Your objective:
Give again, word for word, each line below starting at the one that contains "University Recruitment 2026 –" and ending at the one that contains "Trainee & Other Posts".

Supplied data:

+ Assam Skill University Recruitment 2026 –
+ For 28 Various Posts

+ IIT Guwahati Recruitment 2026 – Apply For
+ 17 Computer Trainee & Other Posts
---
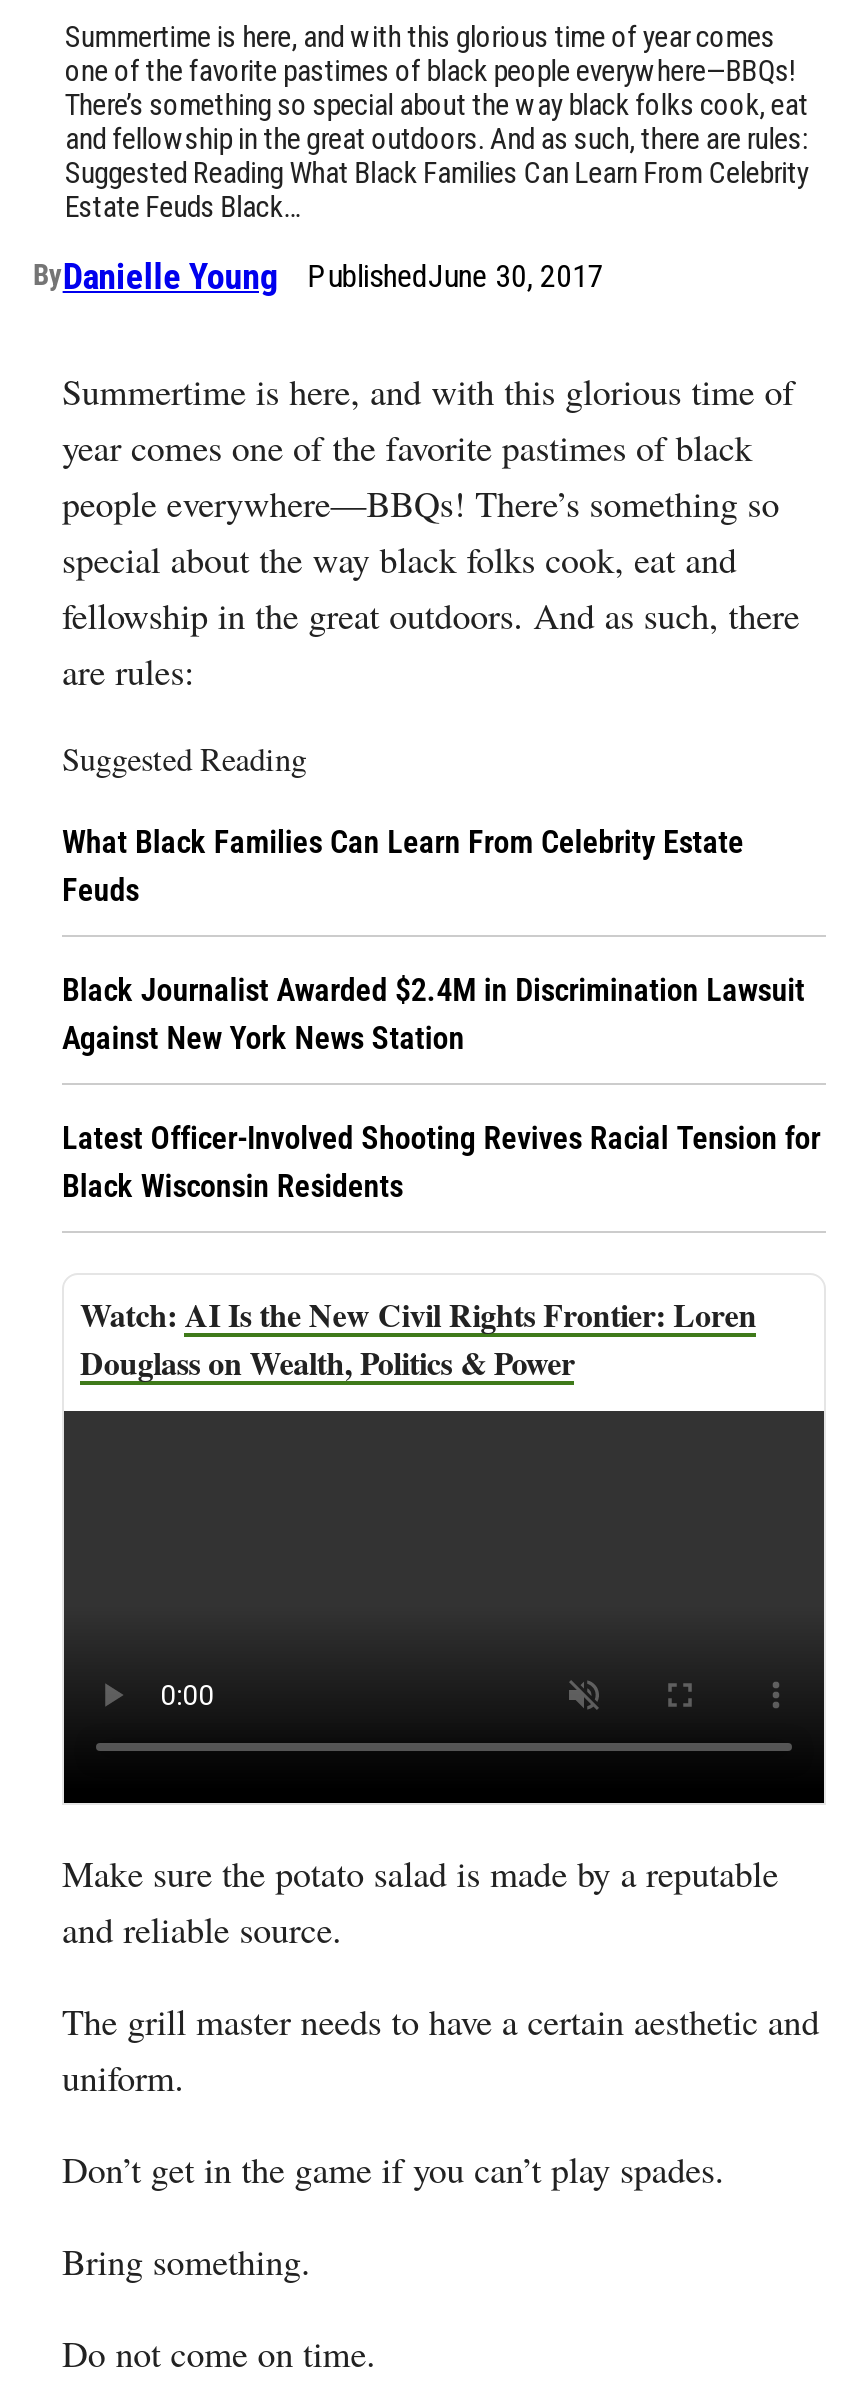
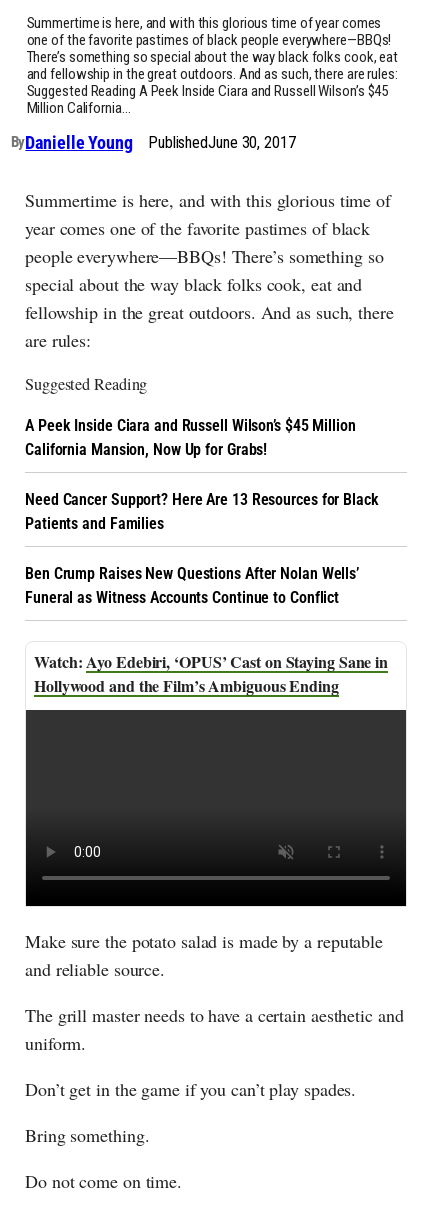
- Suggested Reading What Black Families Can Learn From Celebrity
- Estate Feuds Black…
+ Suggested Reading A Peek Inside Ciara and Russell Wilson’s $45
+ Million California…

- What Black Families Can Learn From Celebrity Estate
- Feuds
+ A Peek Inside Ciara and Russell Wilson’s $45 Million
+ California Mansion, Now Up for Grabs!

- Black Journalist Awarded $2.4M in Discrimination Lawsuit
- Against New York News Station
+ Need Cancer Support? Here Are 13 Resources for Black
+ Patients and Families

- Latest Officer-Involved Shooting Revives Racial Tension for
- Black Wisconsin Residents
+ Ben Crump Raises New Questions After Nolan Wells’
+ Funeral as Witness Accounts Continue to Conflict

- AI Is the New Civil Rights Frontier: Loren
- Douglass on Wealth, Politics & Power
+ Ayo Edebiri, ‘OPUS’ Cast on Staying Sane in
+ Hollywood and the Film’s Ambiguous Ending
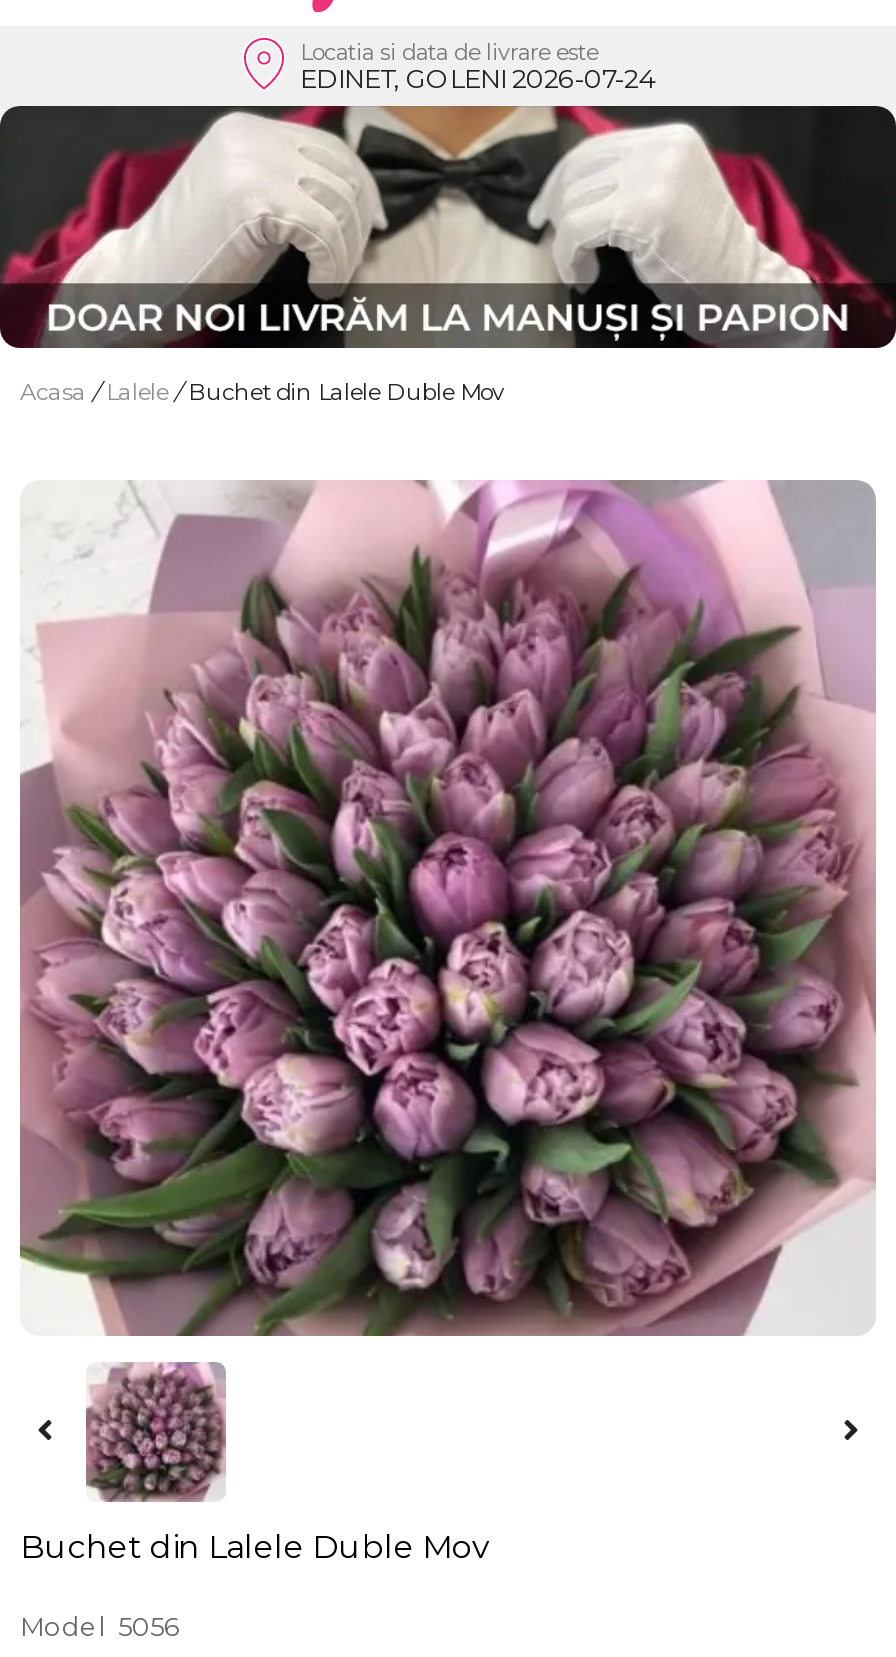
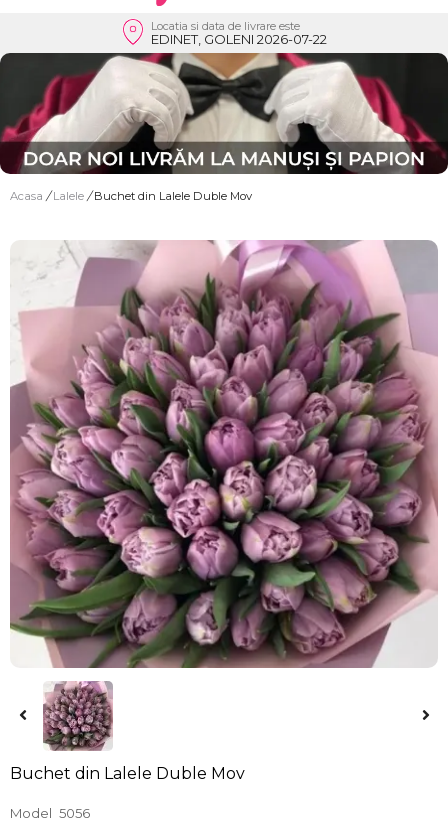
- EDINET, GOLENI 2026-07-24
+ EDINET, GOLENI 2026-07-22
---
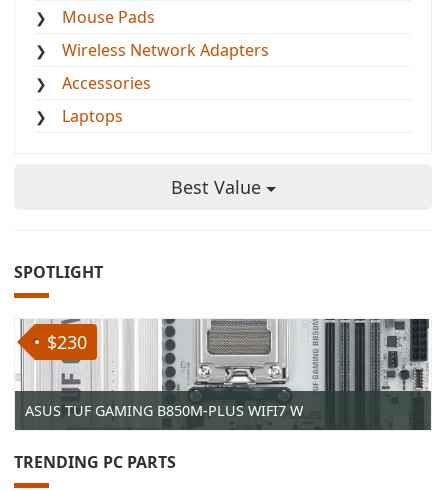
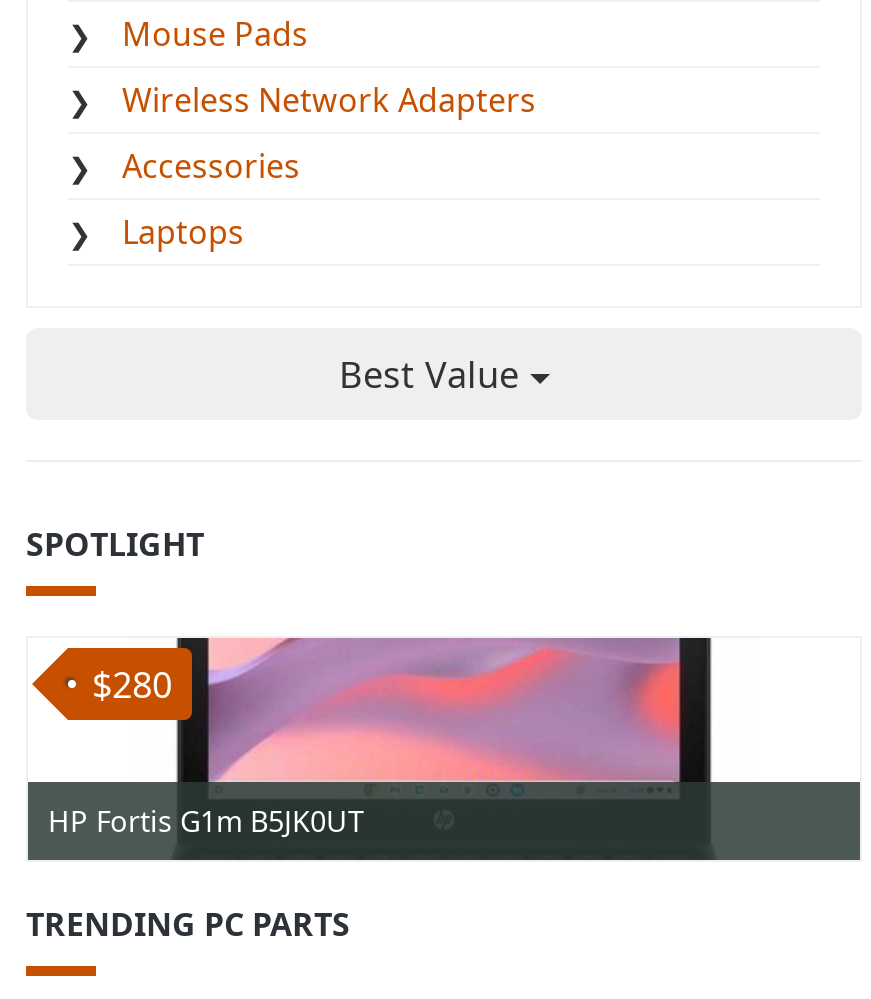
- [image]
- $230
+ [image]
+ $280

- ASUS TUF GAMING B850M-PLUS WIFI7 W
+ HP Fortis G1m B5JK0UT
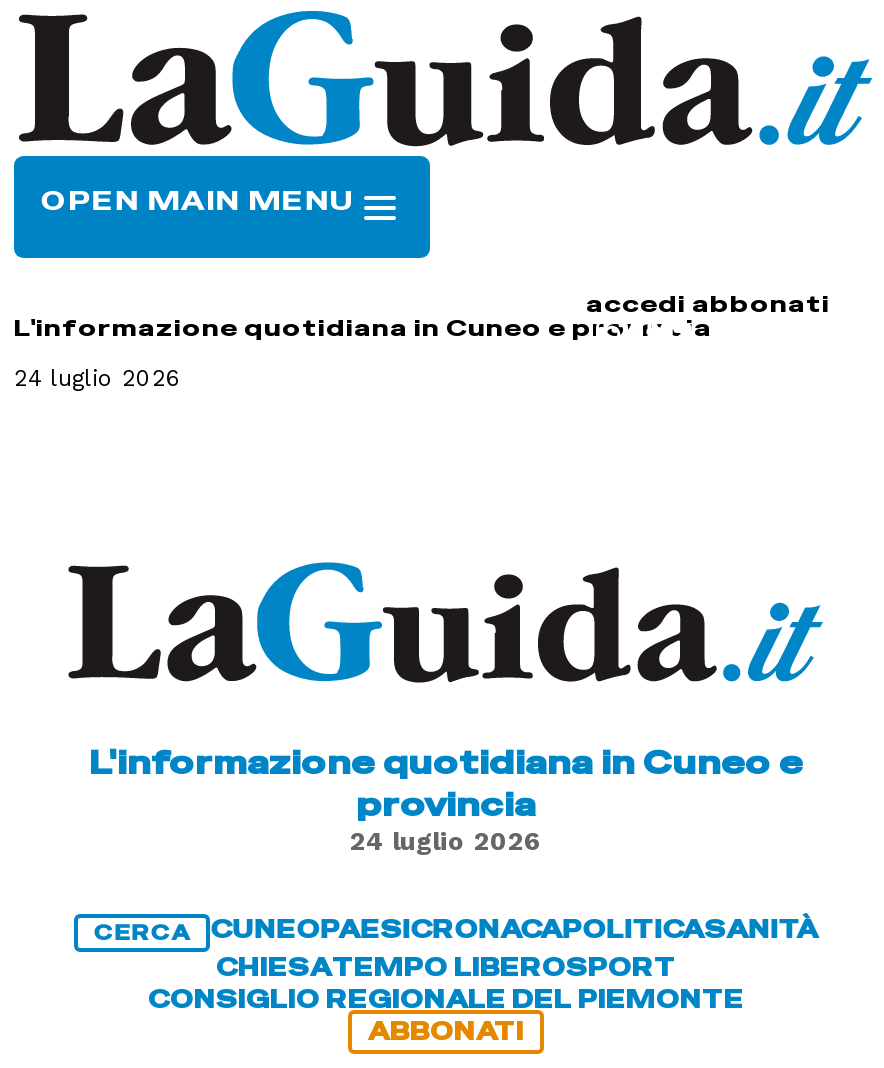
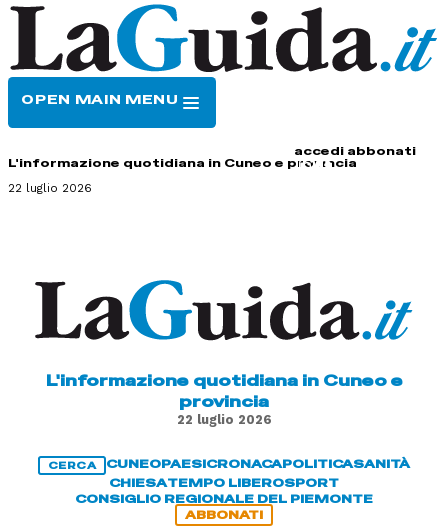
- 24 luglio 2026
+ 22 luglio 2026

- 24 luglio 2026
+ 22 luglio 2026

Problem solution:
+ Assam Skill University Recruitment 2026 –
+ For 28 Various Posts

+ IIT Guwahati Recruitment 2026 – Apply For
+ 17 Computer Trainee & Other Posts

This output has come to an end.